Problem to work on: Collect the lines of the entries where "controller" shows up.

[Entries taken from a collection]

□ □ □

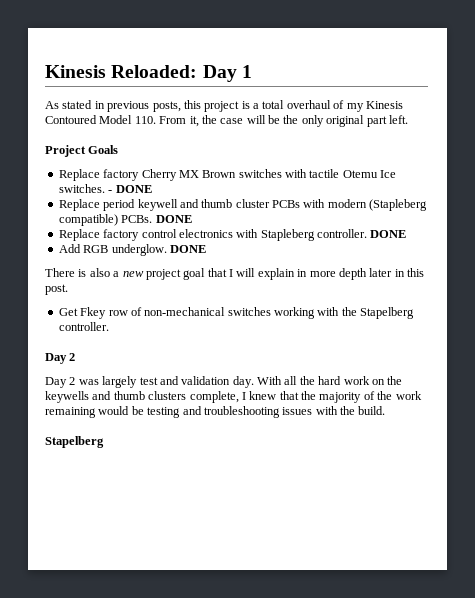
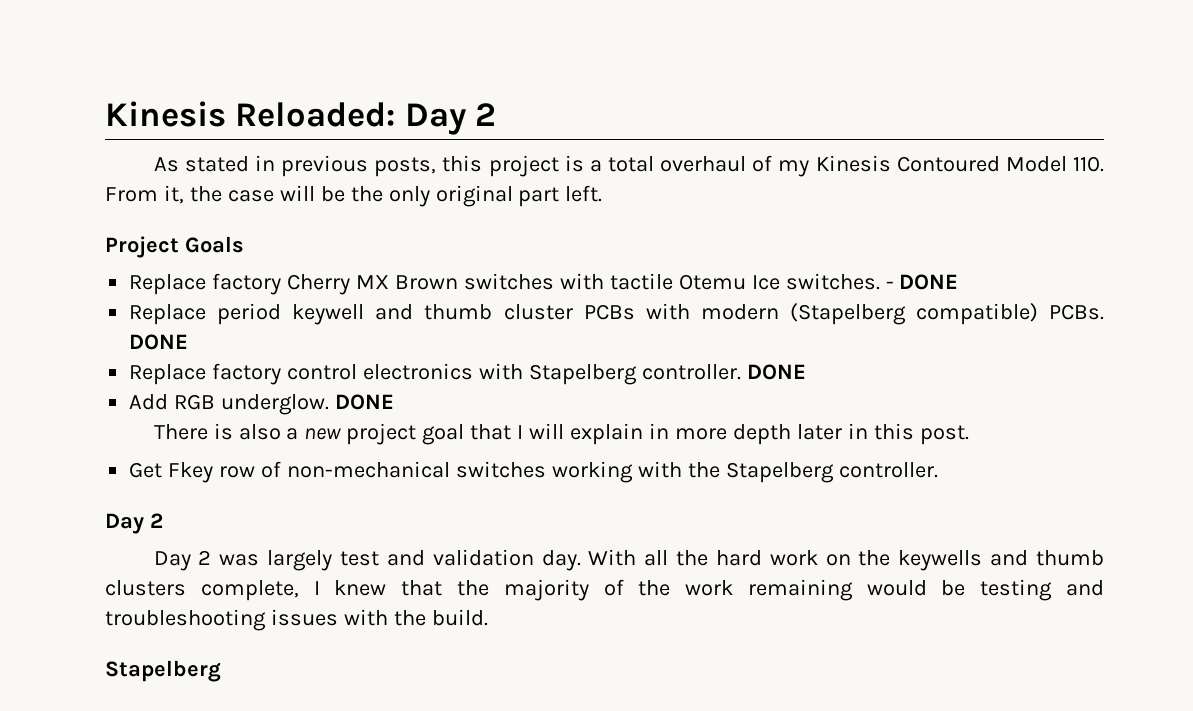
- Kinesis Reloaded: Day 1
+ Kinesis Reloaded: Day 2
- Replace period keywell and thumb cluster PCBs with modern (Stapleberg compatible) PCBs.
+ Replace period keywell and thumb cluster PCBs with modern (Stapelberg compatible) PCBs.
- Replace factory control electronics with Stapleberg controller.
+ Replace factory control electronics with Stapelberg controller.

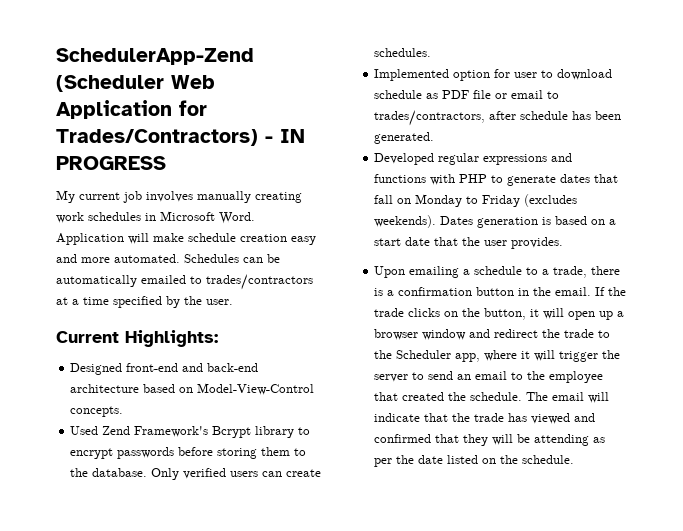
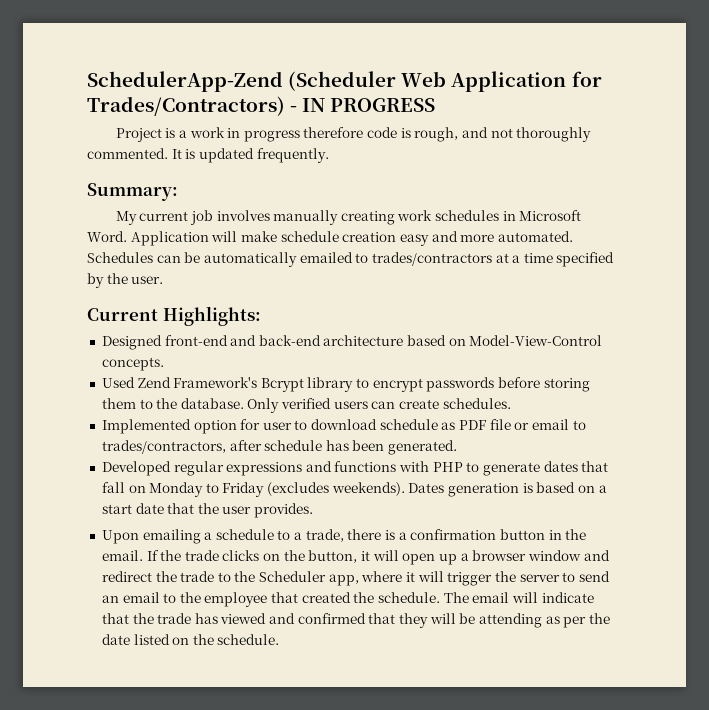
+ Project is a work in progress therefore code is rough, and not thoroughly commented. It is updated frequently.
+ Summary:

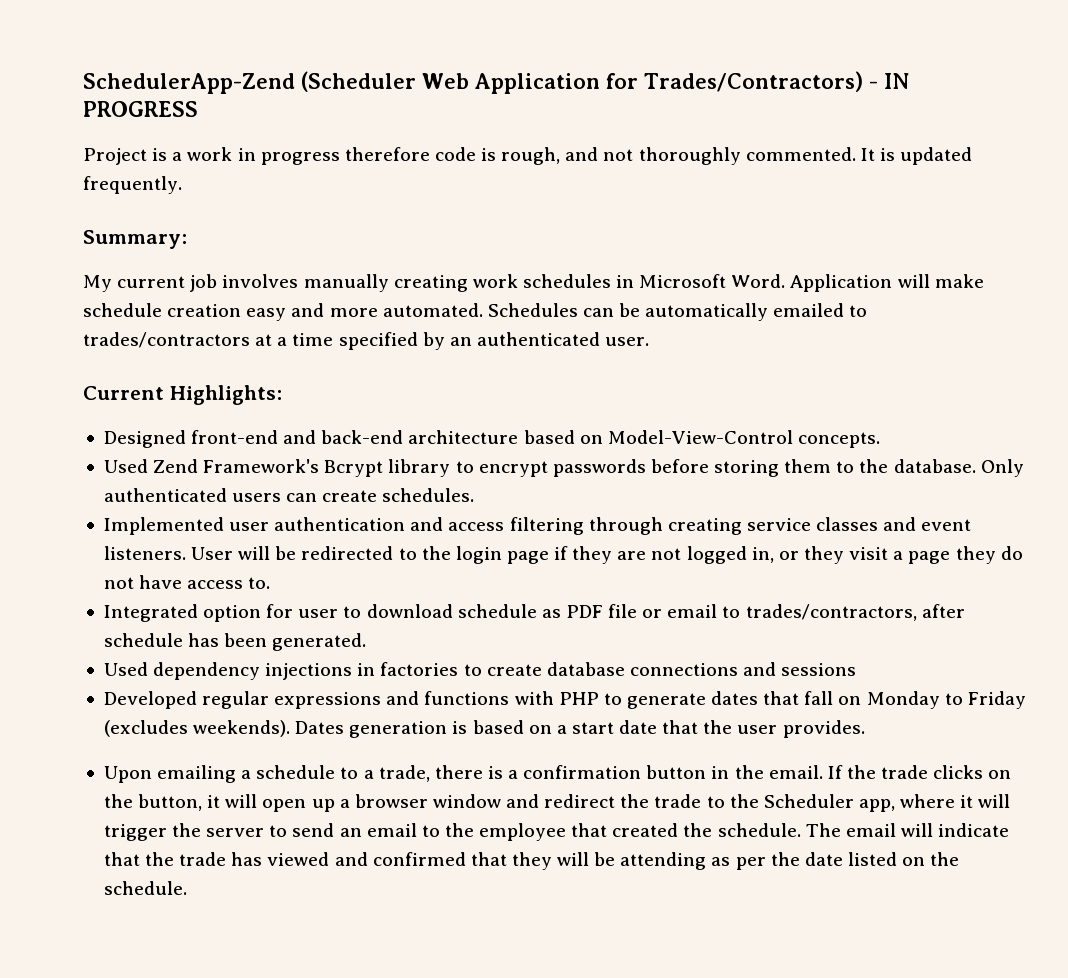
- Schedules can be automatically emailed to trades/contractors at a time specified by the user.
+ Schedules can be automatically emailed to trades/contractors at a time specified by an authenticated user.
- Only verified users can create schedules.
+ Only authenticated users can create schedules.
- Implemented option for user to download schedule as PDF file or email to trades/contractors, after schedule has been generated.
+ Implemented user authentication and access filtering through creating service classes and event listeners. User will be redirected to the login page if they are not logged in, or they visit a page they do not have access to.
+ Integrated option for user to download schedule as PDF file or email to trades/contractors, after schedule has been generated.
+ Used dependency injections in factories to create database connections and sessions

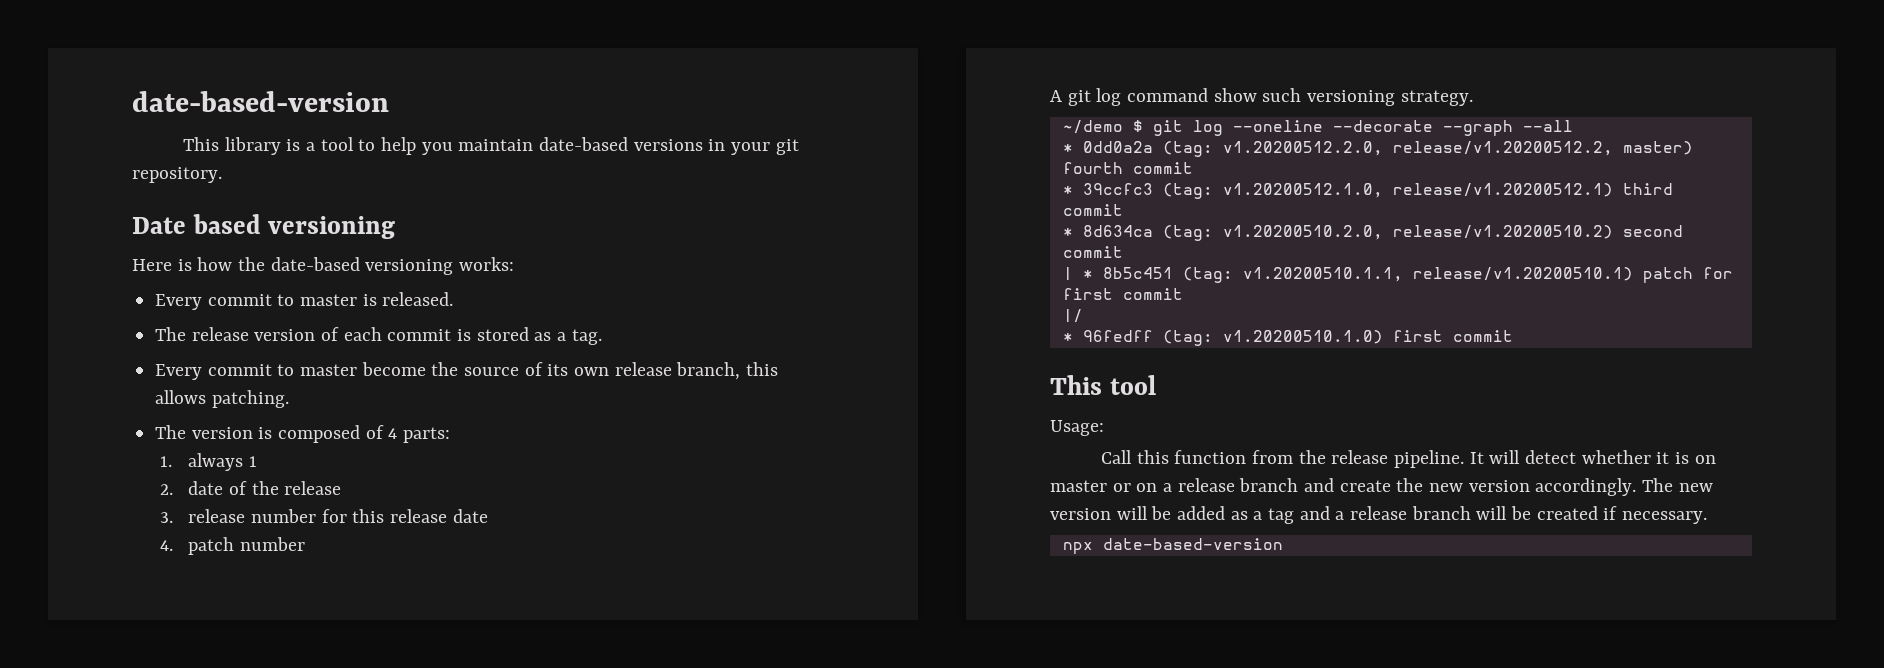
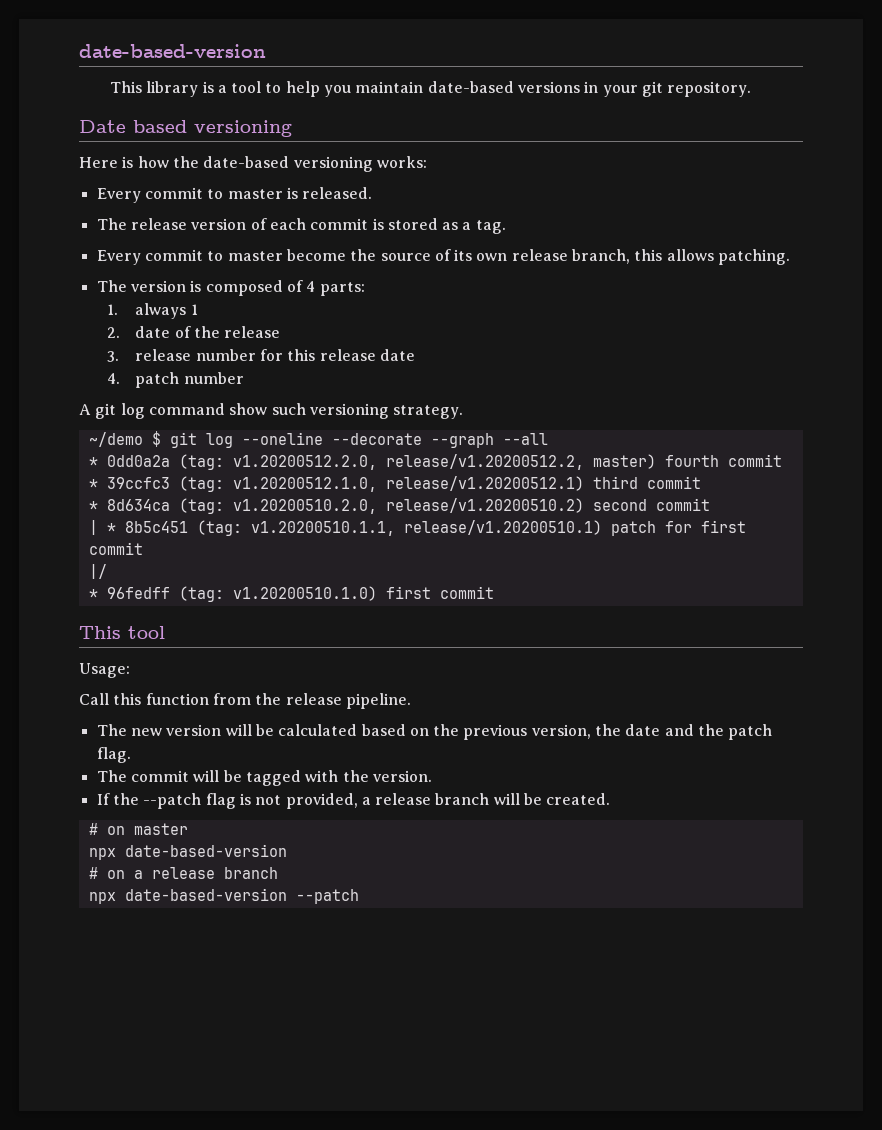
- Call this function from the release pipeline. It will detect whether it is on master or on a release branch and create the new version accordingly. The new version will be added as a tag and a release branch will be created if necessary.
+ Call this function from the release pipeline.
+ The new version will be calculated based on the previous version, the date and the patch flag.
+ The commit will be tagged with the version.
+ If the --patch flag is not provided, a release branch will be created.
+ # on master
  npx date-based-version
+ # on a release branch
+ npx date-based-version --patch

□ □ □

Exercise response:
- Replace factory control electronics with Stapleberg controller.
+ Replace factory control electronics with Stapelberg controller.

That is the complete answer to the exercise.